The error stack of a crashed thread. This information will only be generated if the threadguardenabled is set to true.

threadguard1
Instance: Thread guard activations

threadguard2
Instance: Thread guard activations error stack

Recent job queue size

A graph showing how many jobs were queued at what time. The tabs can be used to select the jobs for which the graph is to be rendered:

recentJobQueueSize
Instance: Recent job queue size

Job queue

The job queue is a list of jobs that are still being executed. Each entry has an indicator of its place in the queue. If you click on an entry, you will be forwarded to the respective job details.
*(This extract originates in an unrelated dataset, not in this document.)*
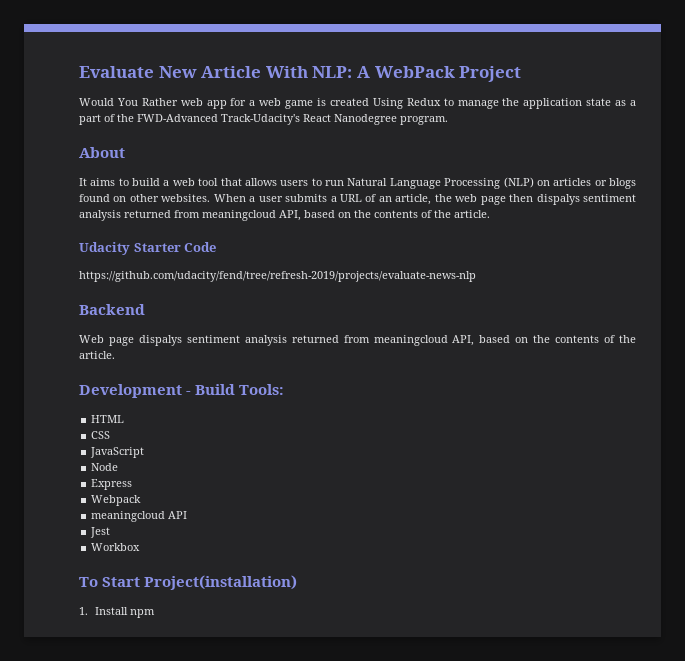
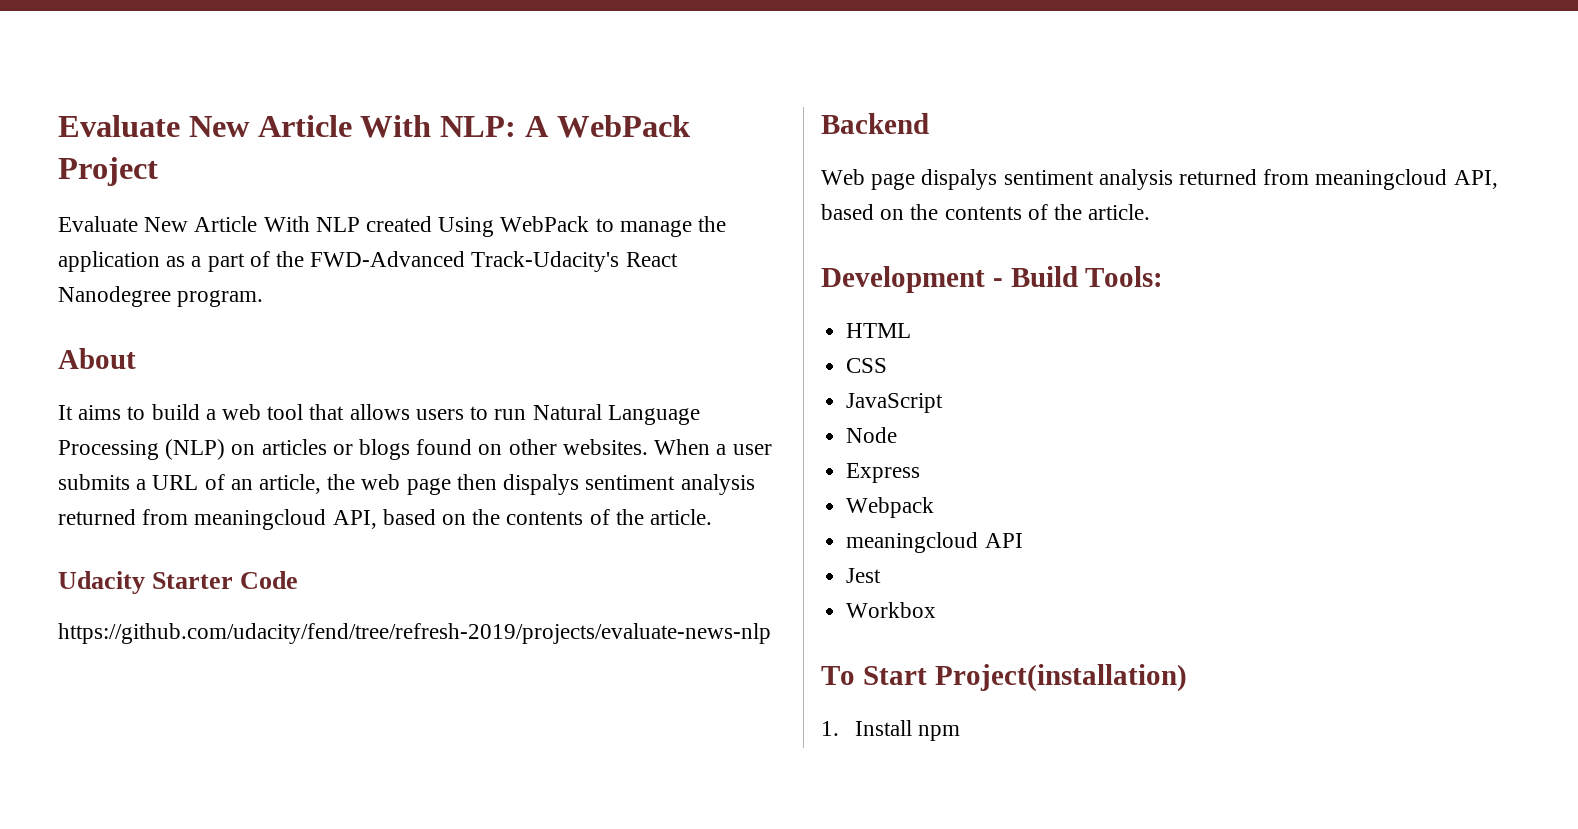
- Would You Rather web app for a web game is created Using Redux to manage the application state as a part of the FWD-Advanced Track-Udacity's React Nanodegree program.
+ Evaluate New Article With NLP created Using WebPack to manage the application as a part of the FWD-Advanced Track-Udacity's React Nanodegree program.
The tabs can be used to change the type of jobs to be listed:

jobQueue
Instance: Job queue

Caches

Shows the number of reads/writes per cache:

cache
Instance: Cache

If you hover over the bar of a cache type, a more detailed subdivision is displayed:

cacheHover
Instance: Cache detailed information

RPC stats

Each RPC stats card has the same structure and exists for the types: gRPC, Zabbix-RPC and NSQ-RPC. In general, it is used to display more precise statistics per RPC method. You can switch between “average, median, 1st percentile and 99th percentile”, by clicking the corresponding tabs above the graph.

gRPCStats
Instance: gRPC stats

Information about the latency of the different methods can be read from a graph showing the different methods. You can hover over a bar to see details about the method’s latency and error rate:

statsLatency
Instance: RPC latency

More details per method are displayed in the list below the graph:

statsPerMethod
Instance: RPC stats per method

  • Method: The name of the method.
  • Total calls: The total amount the method was called.
  • Total errors: The total amount of errors while calling the method.
  • Error rate: The relative amount of total errors compared to the total amount of calls.
  • Average latency: The average latency of the method call.
  • Median latency: The median latency of the method call.
  • 1st percentile latency: The 1st percentile latency of the method call.
  • 99th percentile latency: The 99th percentile latency of the method call.

Microservices

Every microservice page has the same structure. The microservices for which there are details are as follows: Collector, Renderers, Deliverers, Preprocessors, AI trainer, AI tester, and push servers:

microservice
Instance: Microservice dataforge_renderer

General

Three information points can be found at the top of the card:

  • Status: Indicates if the service is online or offline.
  • Last heartbeat: The date and time of the last registration of an action by the service.
  • Name: The name of the service.
microserviceGeneral
Instance: Microservice dataforge_renderer general

Overview

microserviceOverview
Instance: Microservice dataforge_renderer overview

Provides information about the latency and success rate of the services’ calls. The latency is divided into four subcategories:

  • 99th percentile: The 99th percentile indicates which of a series of values was higher, and therefore worse, than 99% of the other values.
  • First percentile: The first percentile indicates which of a series of values was smaller, and therefore better, than 99% of the other values.
  • Median: Indicates the latency median.
  • Average: Indicates the latency average.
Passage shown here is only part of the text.